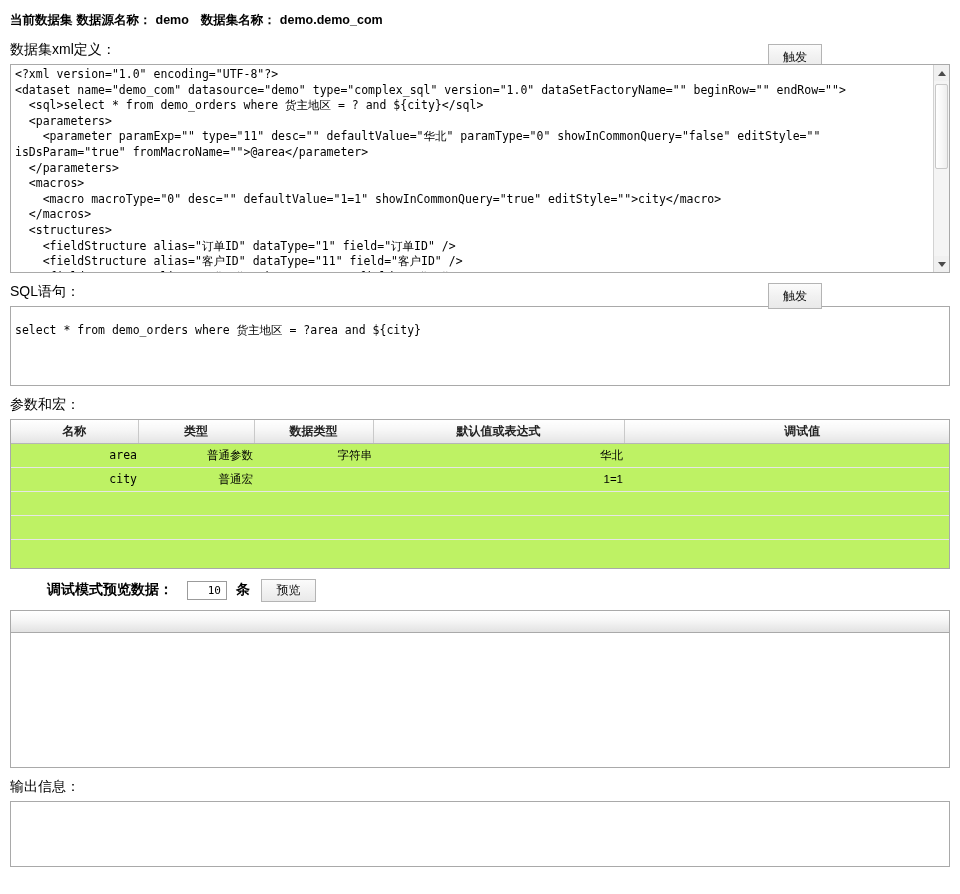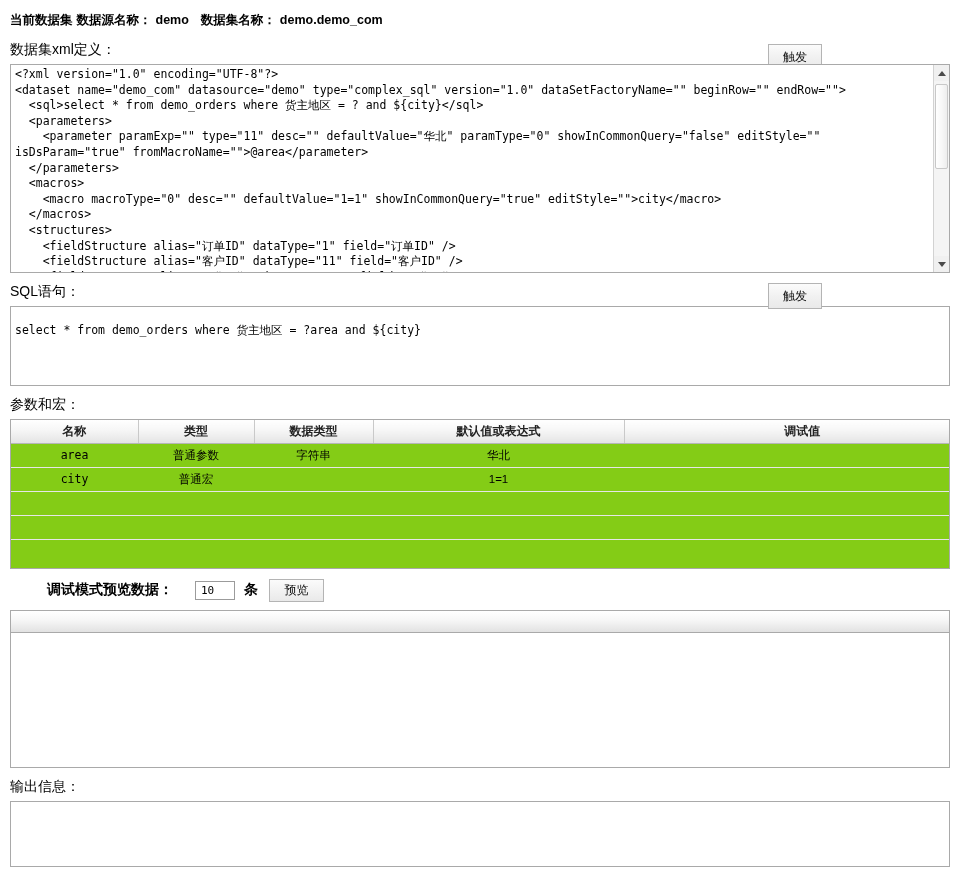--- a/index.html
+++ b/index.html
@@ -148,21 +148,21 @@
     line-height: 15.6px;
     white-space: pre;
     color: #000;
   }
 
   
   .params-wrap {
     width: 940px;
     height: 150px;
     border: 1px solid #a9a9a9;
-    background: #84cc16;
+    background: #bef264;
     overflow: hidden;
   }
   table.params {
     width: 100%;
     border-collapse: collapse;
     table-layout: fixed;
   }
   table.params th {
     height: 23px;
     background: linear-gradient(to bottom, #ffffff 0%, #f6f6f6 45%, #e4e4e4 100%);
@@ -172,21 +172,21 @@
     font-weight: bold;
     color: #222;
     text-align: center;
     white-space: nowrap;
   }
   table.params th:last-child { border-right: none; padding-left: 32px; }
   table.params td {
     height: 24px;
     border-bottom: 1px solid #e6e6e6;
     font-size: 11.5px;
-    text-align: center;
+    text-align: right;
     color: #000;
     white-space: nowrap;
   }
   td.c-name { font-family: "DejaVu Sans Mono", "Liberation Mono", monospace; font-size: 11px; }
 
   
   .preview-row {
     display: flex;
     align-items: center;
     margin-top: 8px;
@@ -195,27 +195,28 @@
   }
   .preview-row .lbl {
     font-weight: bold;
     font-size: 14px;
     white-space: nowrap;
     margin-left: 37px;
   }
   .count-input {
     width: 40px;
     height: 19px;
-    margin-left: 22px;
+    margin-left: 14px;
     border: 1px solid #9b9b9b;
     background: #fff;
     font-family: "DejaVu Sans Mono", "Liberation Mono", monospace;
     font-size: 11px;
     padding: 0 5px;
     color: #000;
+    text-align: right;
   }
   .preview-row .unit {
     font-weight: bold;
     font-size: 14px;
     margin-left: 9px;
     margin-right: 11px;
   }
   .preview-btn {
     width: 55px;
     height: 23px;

········

EXERCISE REQUIREMENTS: Copy out all the data exactly. The images should not appear in the copy.

RESULT:
--- a/index.html
+++ b/index.html
@@ -148,21 +148,21 @@
     line-height: 15.6px;
     white-space: pre;
     color: #000;
   }
 
   
   .params-wrap {
     width: 940px;
     height: 150px;
     border: 1px solid #a9a9a9;
-    background: #84cc16;
+    background: #bef264;
     overflow: hidden;
   }
   table.params {
     width: 100%;
     border-collapse: collapse;
     table-layout: fixed;
   }
   table.params th {
     height: 23px;
     background: linear-gradient(to bottom, #ffffff 0%, #f6f6f6 45%, #e4e4e4 100%);
@@ -172,21 +172,21 @@
     font-weight: bold;
     color: #222;
     text-align: center;
     white-space: nowrap;
   }
   table.params th:last-child { border-right: none; padding-left: 32px; }
   table.params td {
     height: 24px;
     border-bottom: 1px solid #e6e6e6;
     font-size: 11.5px;
-    text-align: center;
+    text-align: right;
     color: #000;
     white-space: nowrap;
   }
   td.c-name { font-family: "DejaVu Sans Mono", "Liberation Mono", monospace; font-size: 11px; }
 
   
   .preview-row {
     display: flex;
     align-items: center;
     margin-top: 8px;
@@ -195,27 +195,28 @@
   }
   .preview-row .lbl {
     font-weight: bold;
     font-size: 14px;
     white-space: nowrap;
     margin-left: 37px;
   }
   .count-input {
     width: 40px;
     height: 19px;
-    margin-left: 22px;
+    margin-left: 14px;
     border: 1px solid #9b9b9b;
     background: #fff;
     font-family: "DejaVu Sans Mono", "Liberation Mono", monospace;
     font-size: 11px;
     padding: 0 5px;
     color: #000;
+    text-align: right;
   }
   .preview-row .unit {
     font-weight: bold;
     font-size: 14px;
     margin-left: 9px;
     margin-right: 11px;
   }
   .preview-btn {
     width: 55px;
     height: 23px;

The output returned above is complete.